***** DATA SHOWN *****
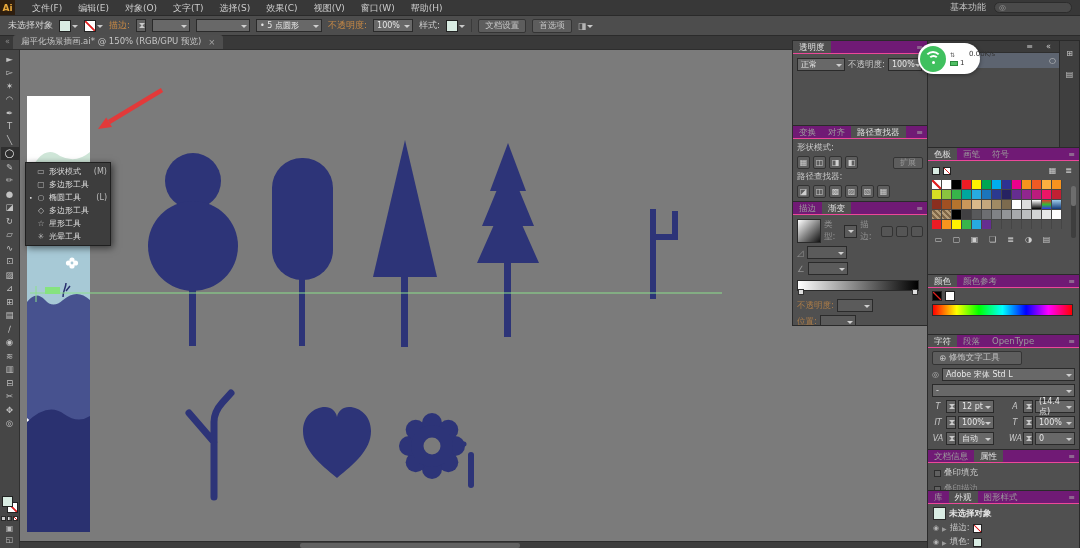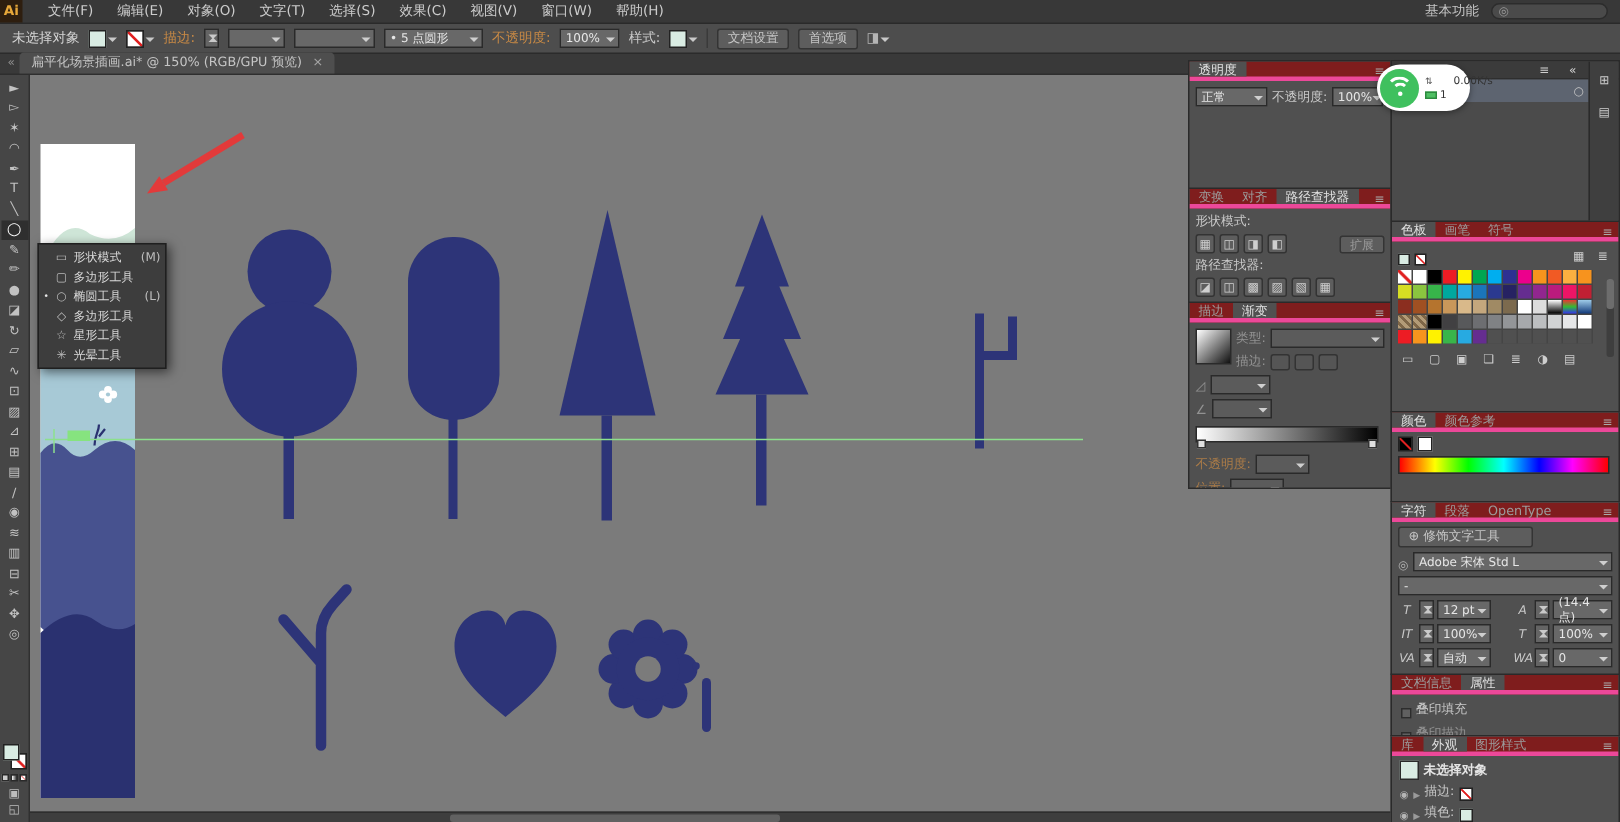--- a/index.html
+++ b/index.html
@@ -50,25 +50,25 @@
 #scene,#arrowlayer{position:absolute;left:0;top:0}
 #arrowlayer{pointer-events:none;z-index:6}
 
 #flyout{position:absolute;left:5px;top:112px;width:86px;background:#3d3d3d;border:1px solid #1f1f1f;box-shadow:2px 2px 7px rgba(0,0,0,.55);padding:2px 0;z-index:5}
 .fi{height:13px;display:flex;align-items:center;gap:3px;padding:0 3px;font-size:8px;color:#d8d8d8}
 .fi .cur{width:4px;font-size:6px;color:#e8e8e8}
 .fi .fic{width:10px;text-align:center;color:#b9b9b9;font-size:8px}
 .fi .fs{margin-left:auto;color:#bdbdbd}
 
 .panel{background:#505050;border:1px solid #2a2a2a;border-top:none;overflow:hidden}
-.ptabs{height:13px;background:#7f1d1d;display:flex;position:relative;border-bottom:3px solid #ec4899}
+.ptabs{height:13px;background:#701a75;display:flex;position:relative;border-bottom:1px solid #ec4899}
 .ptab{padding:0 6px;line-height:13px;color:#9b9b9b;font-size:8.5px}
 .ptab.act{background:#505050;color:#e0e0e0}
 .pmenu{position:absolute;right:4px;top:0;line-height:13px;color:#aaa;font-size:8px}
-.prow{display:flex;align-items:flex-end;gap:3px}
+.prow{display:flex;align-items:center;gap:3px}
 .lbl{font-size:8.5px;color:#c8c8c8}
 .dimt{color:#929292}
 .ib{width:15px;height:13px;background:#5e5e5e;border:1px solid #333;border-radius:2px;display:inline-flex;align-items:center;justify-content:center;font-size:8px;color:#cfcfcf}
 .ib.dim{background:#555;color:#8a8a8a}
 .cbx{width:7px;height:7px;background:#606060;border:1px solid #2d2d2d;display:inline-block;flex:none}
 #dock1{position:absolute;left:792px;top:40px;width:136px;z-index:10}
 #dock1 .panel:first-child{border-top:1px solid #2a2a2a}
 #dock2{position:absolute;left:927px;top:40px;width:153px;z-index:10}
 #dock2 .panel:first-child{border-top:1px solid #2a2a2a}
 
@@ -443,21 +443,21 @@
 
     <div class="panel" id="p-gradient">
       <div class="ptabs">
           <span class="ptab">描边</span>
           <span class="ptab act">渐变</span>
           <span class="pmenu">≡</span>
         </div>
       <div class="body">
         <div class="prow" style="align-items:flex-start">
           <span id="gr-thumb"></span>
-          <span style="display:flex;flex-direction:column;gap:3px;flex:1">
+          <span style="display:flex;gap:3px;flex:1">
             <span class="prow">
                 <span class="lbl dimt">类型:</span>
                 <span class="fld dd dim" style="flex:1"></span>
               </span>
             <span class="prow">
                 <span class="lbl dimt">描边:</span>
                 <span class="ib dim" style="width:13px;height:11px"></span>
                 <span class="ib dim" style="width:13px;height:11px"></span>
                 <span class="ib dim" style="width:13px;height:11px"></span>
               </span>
*****
Leave every picture out. Retype the remaining data exactly.

--- a/index.html
+++ b/index.html
@@ -50,25 +50,25 @@
 #scene,#arrowlayer{position:absolute;left:0;top:0}
 #arrowlayer{pointer-events:none;z-index:6}
 
 #flyout{position:absolute;left:5px;top:112px;width:86px;background:#3d3d3d;border:1px solid #1f1f1f;box-shadow:2px 2px 7px rgba(0,0,0,.55);padding:2px 0;z-index:5}
 .fi{height:13px;display:flex;align-items:center;gap:3px;padding:0 3px;font-size:8px;color:#d8d8d8}
 .fi .cur{width:4px;font-size:6px;color:#e8e8e8}
 .fi .fic{width:10px;text-align:center;color:#b9b9b9;font-size:8px}
 .fi .fs{margin-left:auto;color:#bdbdbd}
 
 .panel{background:#505050;border:1px solid #2a2a2a;border-top:none;overflow:hidden}
-.ptabs{height:13px;background:#7f1d1d;display:flex;position:relative;border-bottom:3px solid #ec4899}
+.ptabs{height:13px;background:#701a75;display:flex;position:relative;border-bottom:1px solid #ec4899}
 .ptab{padding:0 6px;line-height:13px;color:#9b9b9b;font-size:8.5px}
 .ptab.act{background:#505050;color:#e0e0e0}
 .pmenu{position:absolute;right:4px;top:0;line-height:13px;color:#aaa;font-size:8px}
-.prow{display:flex;align-items:flex-end;gap:3px}
+.prow{display:flex;align-items:center;gap:3px}
 .lbl{font-size:8.5px;color:#c8c8c8}
 .dimt{color:#929292}
 .ib{width:15px;height:13px;background:#5e5e5e;border:1px solid #333;border-radius:2px;display:inline-flex;align-items:center;justify-content:center;font-size:8px;color:#cfcfcf}
 .ib.dim{background:#555;color:#8a8a8a}
 .cbx{width:7px;height:7px;background:#606060;border:1px solid #2d2d2d;display:inline-block;flex:none}
 #dock1{position:absolute;left:792px;top:40px;width:136px;z-index:10}
 #dock1 .panel:first-child{border-top:1px solid #2a2a2a}
 #dock2{position:absolute;left:927px;top:40px;width:153px;z-index:10}
 #dock2 .panel:first-child{border-top:1px solid #2a2a2a}
 
@@ -443,21 +443,21 @@
 
     <div class="panel" id="p-gradient">
       <div class="ptabs">
           <span class="ptab">描边</span>
           <span class="ptab act">渐变</span>
           <span class="pmenu">≡</span>
         </div>
       <div class="body">
         <div class="prow" style="align-items:flex-start">
           <span id="gr-thumb"></span>
-          <span style="display:flex;flex-direction:column;gap:3px;flex:1">
+          <span style="display:flex;gap:3px;flex:1">
             <span class="prow">
                 <span class="lbl dimt">类型:</span>
                 <span class="fld dd dim" style="flex:1"></span>
               </span>
             <span class="prow">
                 <span class="lbl dimt">描边:</span>
                 <span class="ib dim" style="width:13px;height:11px"></span>
                 <span class="ib dim" style="width:13px;height:11px"></span>
                 <span class="ib dim" style="width:13px;height:11px"></span>
               </span>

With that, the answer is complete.